Many, but not as many as gcc. Gcc being the only game in town for about thirty years gave it a massive head start, and gcc existed during an explosion in different isas and architectures. Every obscure processor in the world seems to have a gcc backend.
Clang much less so. But clang supports all the modern “important” isas, so as a practical matter, it doesn’t matter that much for everyday use.
My impression is, GCC development team is more open to mainlining support for obscure architectures, Clang/LLVM require stronger evidence of demand and maintenance commitment.
Of course, 99.9% of people don't use any obscure architecture, so that's irrelevant to them.
due to clang's license, some vendors like to release their own proprietary version of clang for an architecture (though in cases I'm aware of, parallel unofficial open source support exists as well, though I don't know if this is always true).
Or at least stop jamming so much stuff into one line, and use whitespace around operators!
To be fair to C, problems like this exist in a lot of languages, even more-strongly-typed ones. At some point, a linter comes in handy. It's nice if the compiler has linting built in, but at some point you need to draw a line between "compiler warnings/notes" and "lint to be found by an external tool".
No one linter or static analysis tool will pick up every possible error.
cppcheck picks this up (a bit cryptically):
clang-gcc.c:17:72: error: Invalid memcmp() argument nr 3. A non-boolean value is required. [invalidFunctionArgBool]
if (memcmp(m_result_original, m_result_my_version, sizeof(struct tmp)!=0))
PVS-Studio picks it up too (more precisely):
<source>:17:1: error: V526 The 'memcmp' function returns 0 if corresponding buffers are equal. Consider examining the condition for mistakes.

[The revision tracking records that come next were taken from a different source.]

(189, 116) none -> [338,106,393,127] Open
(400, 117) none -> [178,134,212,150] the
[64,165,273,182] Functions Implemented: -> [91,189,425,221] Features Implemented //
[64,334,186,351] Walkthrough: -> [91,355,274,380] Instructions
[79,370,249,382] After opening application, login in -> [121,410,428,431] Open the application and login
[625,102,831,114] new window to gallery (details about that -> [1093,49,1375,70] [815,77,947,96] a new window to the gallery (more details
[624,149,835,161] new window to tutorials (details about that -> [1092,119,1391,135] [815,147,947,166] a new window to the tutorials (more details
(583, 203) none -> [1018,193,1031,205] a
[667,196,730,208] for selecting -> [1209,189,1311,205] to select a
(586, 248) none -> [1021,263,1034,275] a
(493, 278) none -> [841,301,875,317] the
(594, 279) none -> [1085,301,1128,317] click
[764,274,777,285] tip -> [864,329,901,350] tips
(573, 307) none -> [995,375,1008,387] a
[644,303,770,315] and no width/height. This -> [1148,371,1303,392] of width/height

flawfinder doesn't catch anything either. That doesn't mean "cppcheck is better than flawfinder".
The error here is in the programmer relying on one tool as source of truth.

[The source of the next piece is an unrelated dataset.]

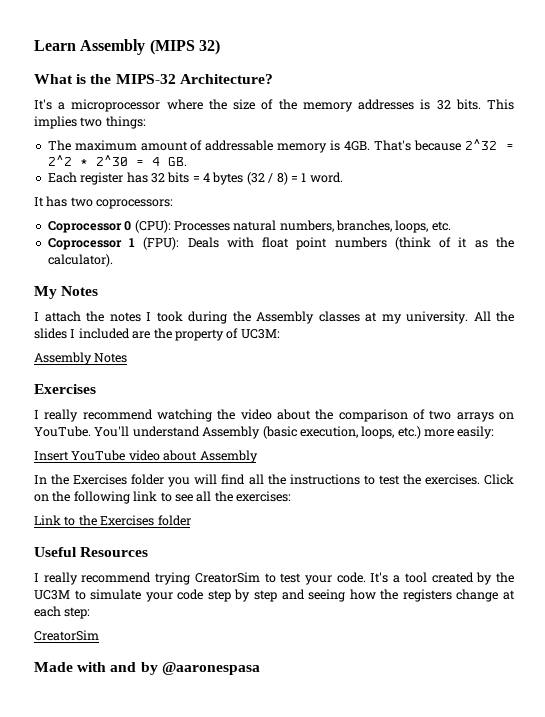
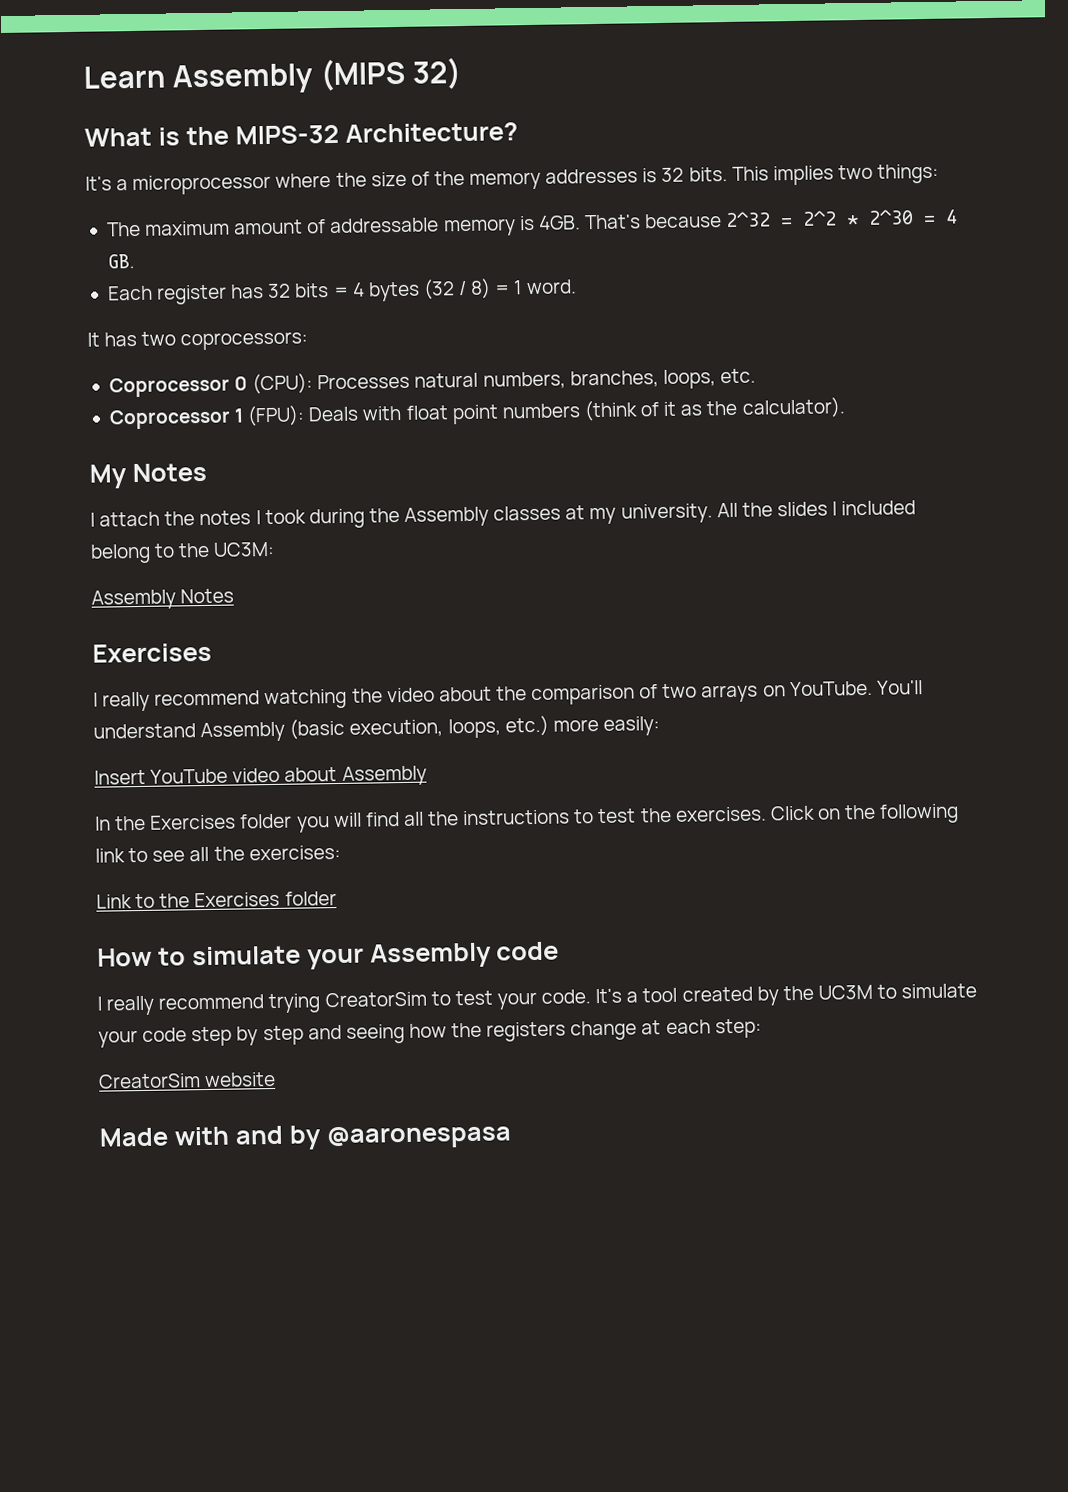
[132,328,239,341] are the property of -> [90,542,211,564] belong to the
[34,547,149,557] Useful Resources -> [97,941,560,970] How to simulate your Assembly code
(99, 635) none -> [204,1071,277,1088] website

The competition between gcc and clang has made both compilers better. At this point, it is easy to construct examples that will make either of the two compilers look a lot better than the other. I think it is best for users if they continue to compete and there continues to be no clear winner.
The `&` must be dropped in the call to memcmp (which the author did in the current version).

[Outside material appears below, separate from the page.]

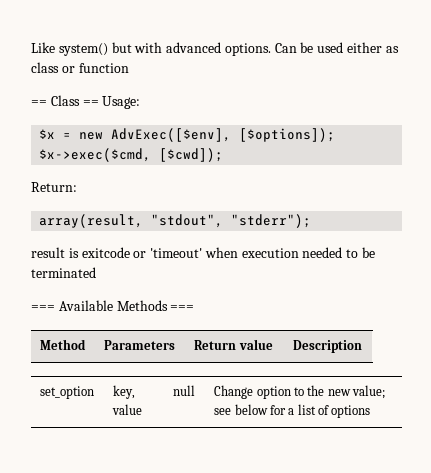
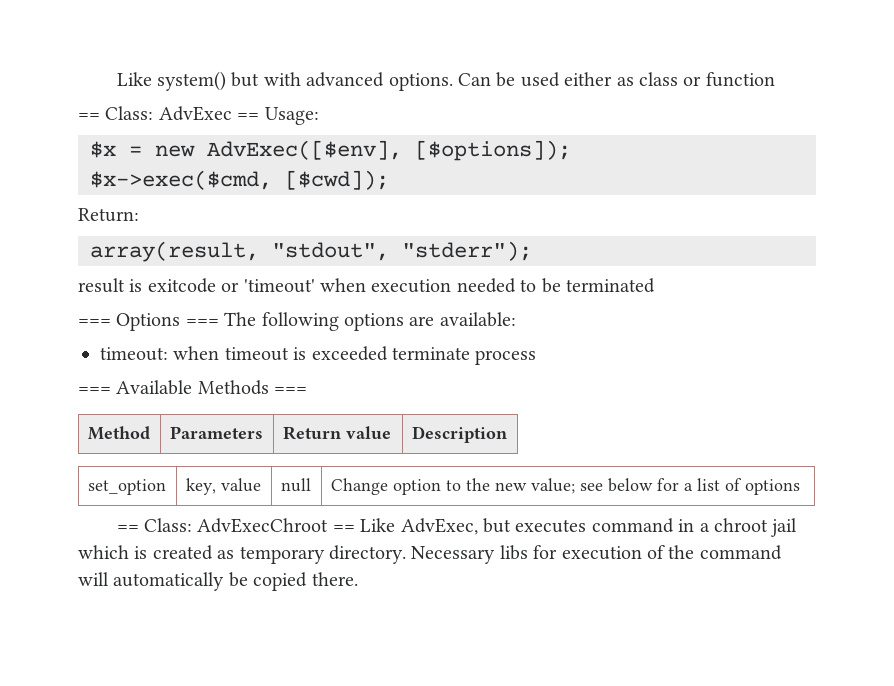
[50,95,80,106] Class -> [105,106,232,121] Class: AdvExec
(96, 272) none -> [78,312,516,331] [100,346,537,365] // === Options === The following options are available: // timeout: when timeout is exceeded terminate process
(371, 411) none -> [116,518,798,537] [78,545,782,564] [78,572,358,591] // == Class: AdvExecChroot == Like AdvExec, but executes command in a chroot jail which is created as temporary directory. Necessary libs for execution of the command will automatically be copied there.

Ironically, GCC 12.2 warns about this error while clang doesn't :)
The warning message produced by GCC is "'memcmp(...)' specified bound 12 exceeds source size 8 [-Wstringop-overread]", and it is printed even without -Wall, but only when the third argument is `sizeof(struct tmp)` rather than `sizeof(struct tmp)!=0`.
But as @Stratoscope pointed out, memcmp() is still problematic if the struct has padding.
When I see "!=0" in C code, it's immediately suspicious, along the same lines as "== true" or "== false" (or worse, "!= true" and "!= false", both of which I've seen in codebases before.) Just write if(memcmp( ... )) or if(!memcmp(...)).
I would agree on this for some cases (and I suspect more so for != NULL than != 0), but memcmp() != 0 isn't one of them. There are multiple reasons why, some more generic than others, but two of them are very specific to memcmp():
1. There are similar functions (like std::lexicographical_compare() in C++) returning bool instead an int.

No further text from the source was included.